** EXTRACTED MATERIAL **
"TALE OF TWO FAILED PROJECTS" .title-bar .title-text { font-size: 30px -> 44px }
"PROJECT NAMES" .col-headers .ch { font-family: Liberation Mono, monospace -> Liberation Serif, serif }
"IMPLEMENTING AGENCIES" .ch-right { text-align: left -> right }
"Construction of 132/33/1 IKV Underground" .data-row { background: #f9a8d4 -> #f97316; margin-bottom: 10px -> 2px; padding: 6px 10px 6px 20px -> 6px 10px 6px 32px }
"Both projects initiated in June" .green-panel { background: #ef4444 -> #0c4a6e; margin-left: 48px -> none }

---

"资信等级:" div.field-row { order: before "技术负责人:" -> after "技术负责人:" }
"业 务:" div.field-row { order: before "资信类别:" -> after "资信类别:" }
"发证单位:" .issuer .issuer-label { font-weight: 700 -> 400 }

...

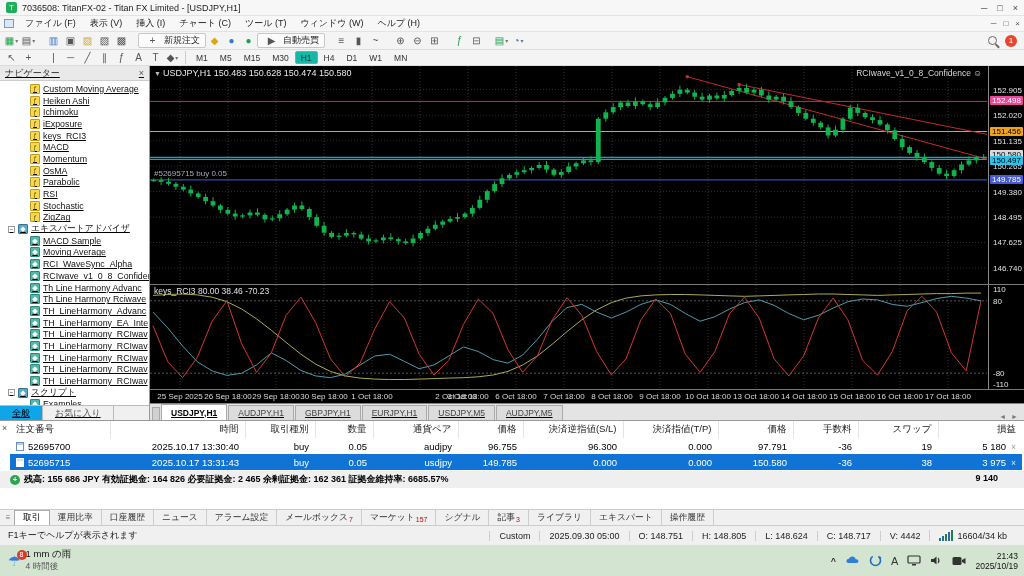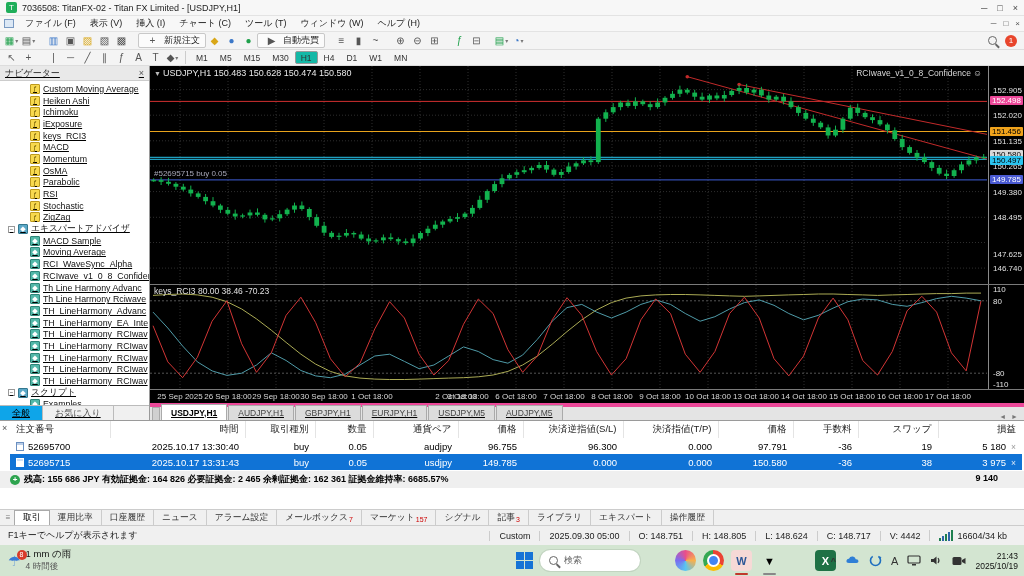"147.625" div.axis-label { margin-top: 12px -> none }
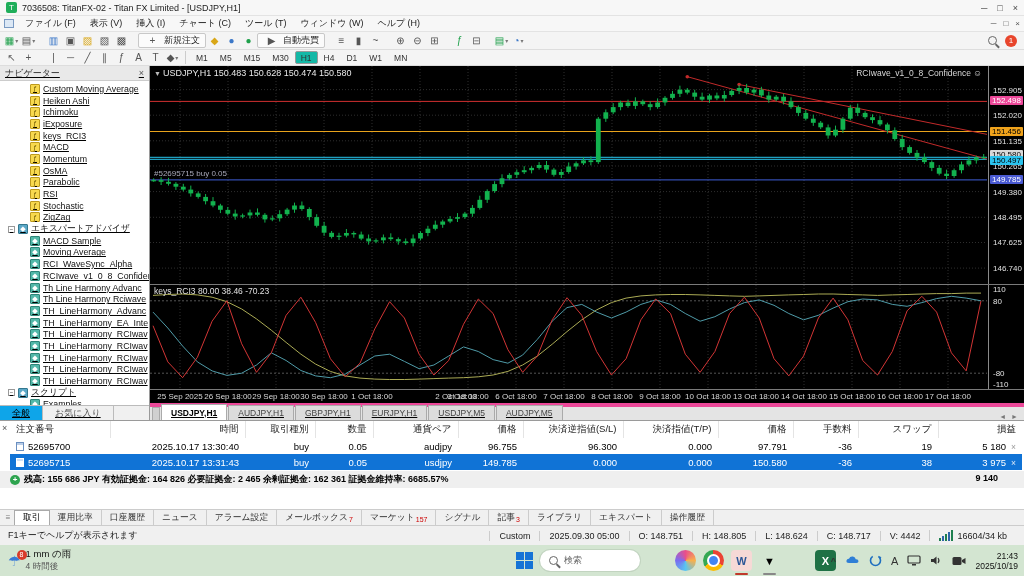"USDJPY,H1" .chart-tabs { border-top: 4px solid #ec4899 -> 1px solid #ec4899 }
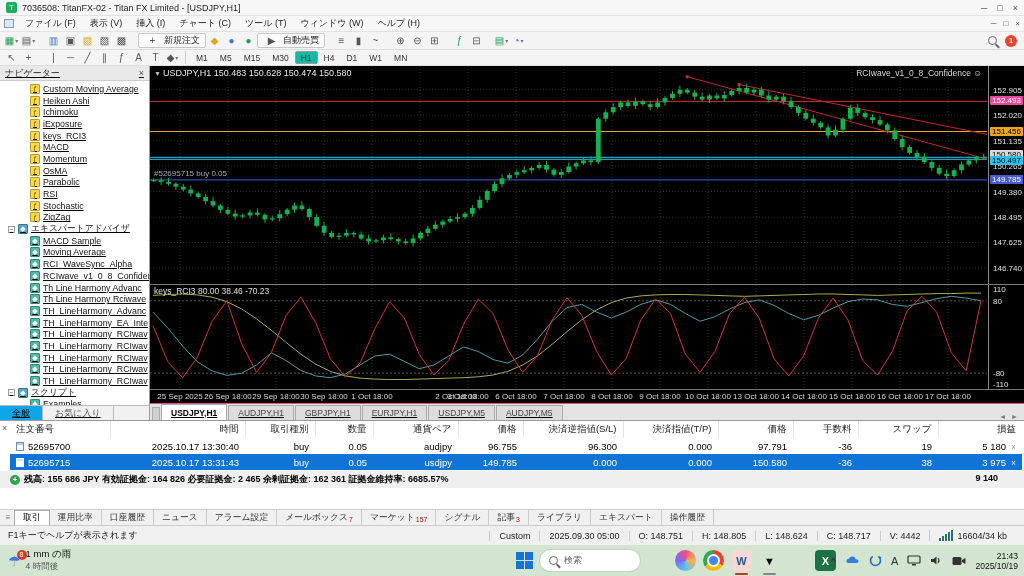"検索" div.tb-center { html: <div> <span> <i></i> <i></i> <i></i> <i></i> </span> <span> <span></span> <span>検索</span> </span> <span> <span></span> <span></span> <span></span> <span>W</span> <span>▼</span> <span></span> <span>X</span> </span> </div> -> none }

** TASK INSTRUCTIONS **
Only lines containing the word "left" matter here: count them in the entries and give the number, nothing else.

** RESPONSE TO THE TASK **
2